High Court Of Judicature at Allahabad|08 October, 2021

JUDGMENT / ORDER

1. Heard Sri Ashok Khare, learned Senior Counsel assisted by Ms. Chhaya Gupta, learned counsel for the petitioner and learned Standing Counsel for respondent nos.1 & 2.
2. The petitioner by means of the present writ petition has assailed the suspension order dated 24.12.2020 passed by respondent no.1.
3. The petitioner was appointed as District Social Welfare Officer. He was promoted to the post of Additional District Development Officer on 07.01.2010. Thereafter, the petitioner was transferred to District Mathura on the post of District Social Welfare Officer/Additional District Development Officer on 27.06.2017.

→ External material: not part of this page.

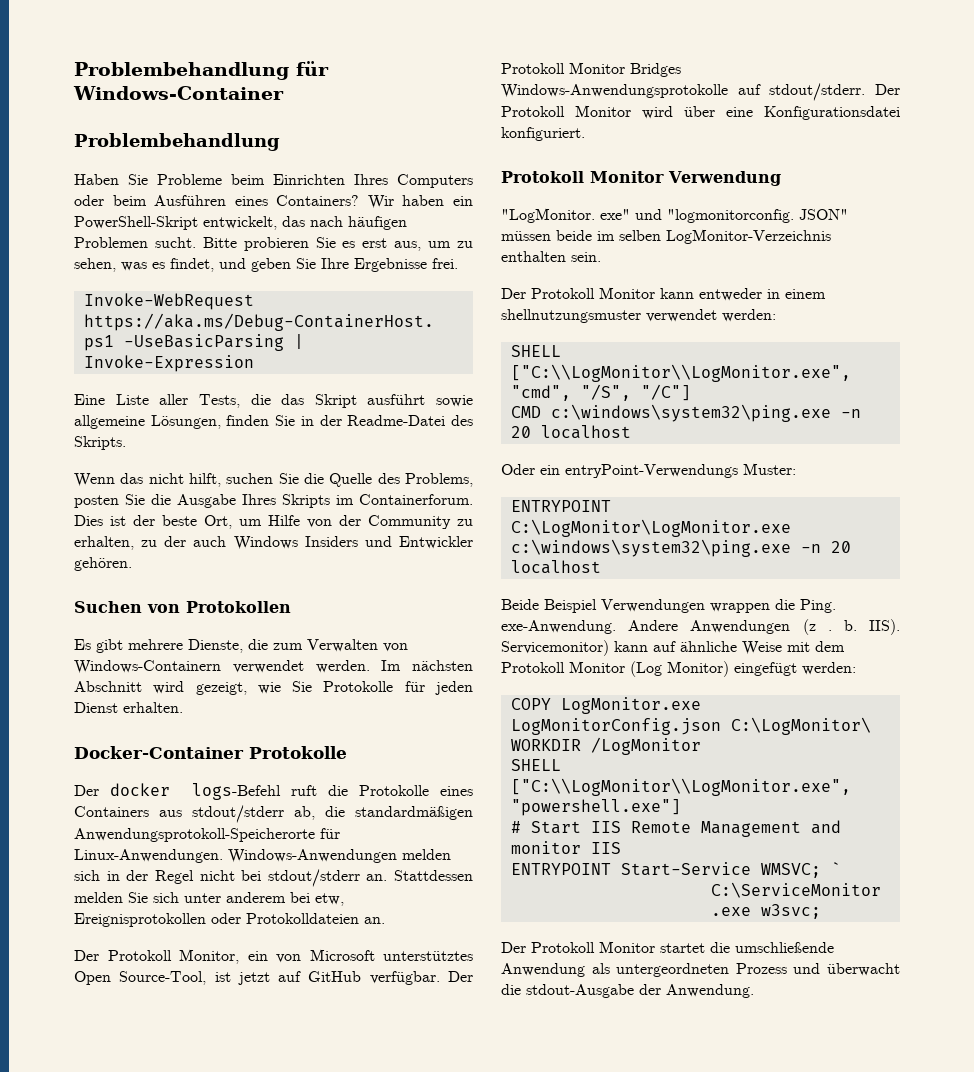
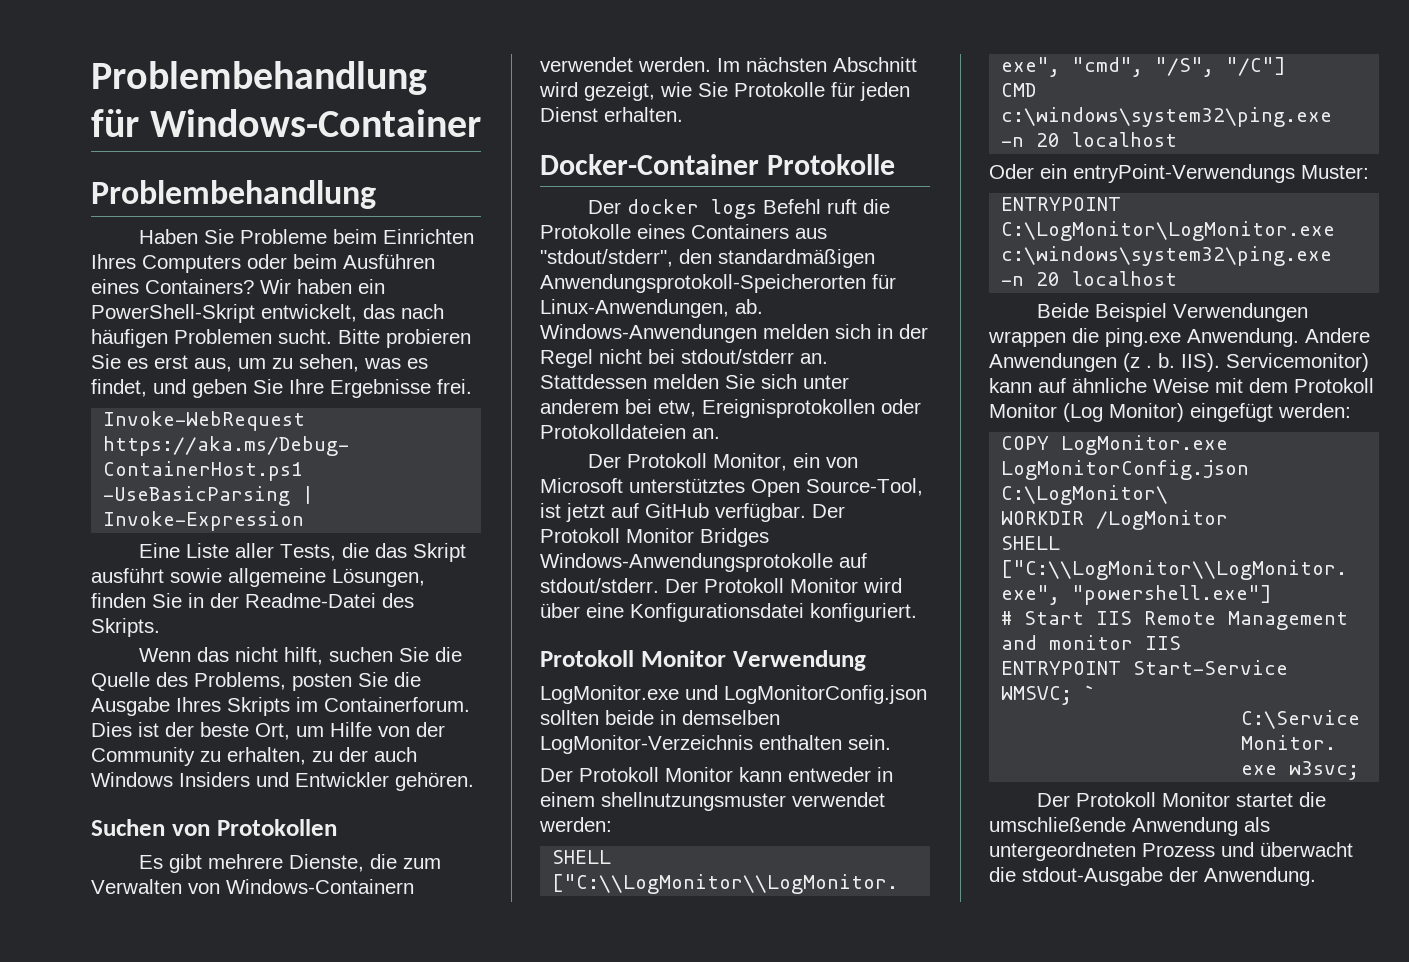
[192,783,281,800] logs-Befehl -> [710,199,821,219] logs Befehl
[192,805,473,823] [74,828,340,842] [74,849,223,863] stdout/stderr ab, die standardmäßigen Anwendungsprotokoll-Speicherorte für Linux-Anwendungen. -> [540,249,875,268] [540,274,896,293] [540,299,763,318] "stdout/stderr", den standardmäßigen Anwendungsprotokoll-Speicherorten für Linux-Anwendungen, ab.
[501,208,848,223] [501,230,661,241] "LogMonitor. exe" und "logmonitorconfig. JSON" müssen beide im selben -> [540,685,927,704] [540,710,780,725] LogMonitor.exe und LogMonitorConfig.json sollten beide in demselben
[800,599,836,613] [501,620,616,634] Ping. exe-Anwendung. -> [1105,328,1299,347] ping.exe Anwendung.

4. It appears that a report was published in the newspaper Times of India, Lucknow on 11.08.2018 regarding defalcation of funds allocated for students fee reimbursement as well as scholarship by the Directors/Managers and principals of I.T.I. institutions in Mathura. Acting on the said report, the state government constituted a committee to enquire into the allegations of misappropriation of fund of fee reimbursement and scholarship of the students.
5. The committee enquired into the matter and submitted the report on 27.11.2020. The committee found that the allegation of misappropriation of fund prima facie is correct. Based on the aforesaid report, an F.I.R. was also lodged against the erring officers including petitioner under Sections 409, 420 & 468 of I.P.C. Thereafter, petitioner was suspended by order dated 24.12.2020 on the ground that in the inquiry conducted by three members committee in respect of allegations of misappropriation of fund of fee reimbursement and scholarship, it was prima facie found that the petitioner was involved in collusion with private ITI institutions in misappropriation of about 23 crores of public money allotted for scholarship and reimbursement of the fee to students.
6. Challenging the suspension order, learned Senior Counsel for the petitioner has urged that more than seven months have passed from the date of the suspension order, neither charge sheet has been issued nor the inquiry has commenced, therefore, the petitioner cannot remain in suspension for an indefinite period, hence, the suspension order deserves to be quashed. In support of his contention, he has placed reliance upon the judgment of Apex Court in the case of Ajay Kumar Choudhary Vs. Union of India through its Secretary 2015 7 SCC 291.
7. He further contends that the inquiry report reveals that it does not indict the petitioner, therefore, the suspension order has been passed mechanically and without application of mind. He submits that petitioner has issued recovery orders for recovery of the embezzled amount, therefore, the charge against the petitioner of defalcation of huge public money in the suspension order on the face of the record is incorrect. He further submits that the affiliation of private ITI institutions was canceled which has been stayed by this Court in several writ petitions and order of one of such petitions passed in Writ-C No.928 of 2021 is Annexure 7 to the writ petition. He also contends that several officers have been named in the inquiry report, but only the petitioner has been suspended, therefore, the action of the respondent is arbitrary and discriminatory. Thus, he contends that the suspension order is not sustainable in law.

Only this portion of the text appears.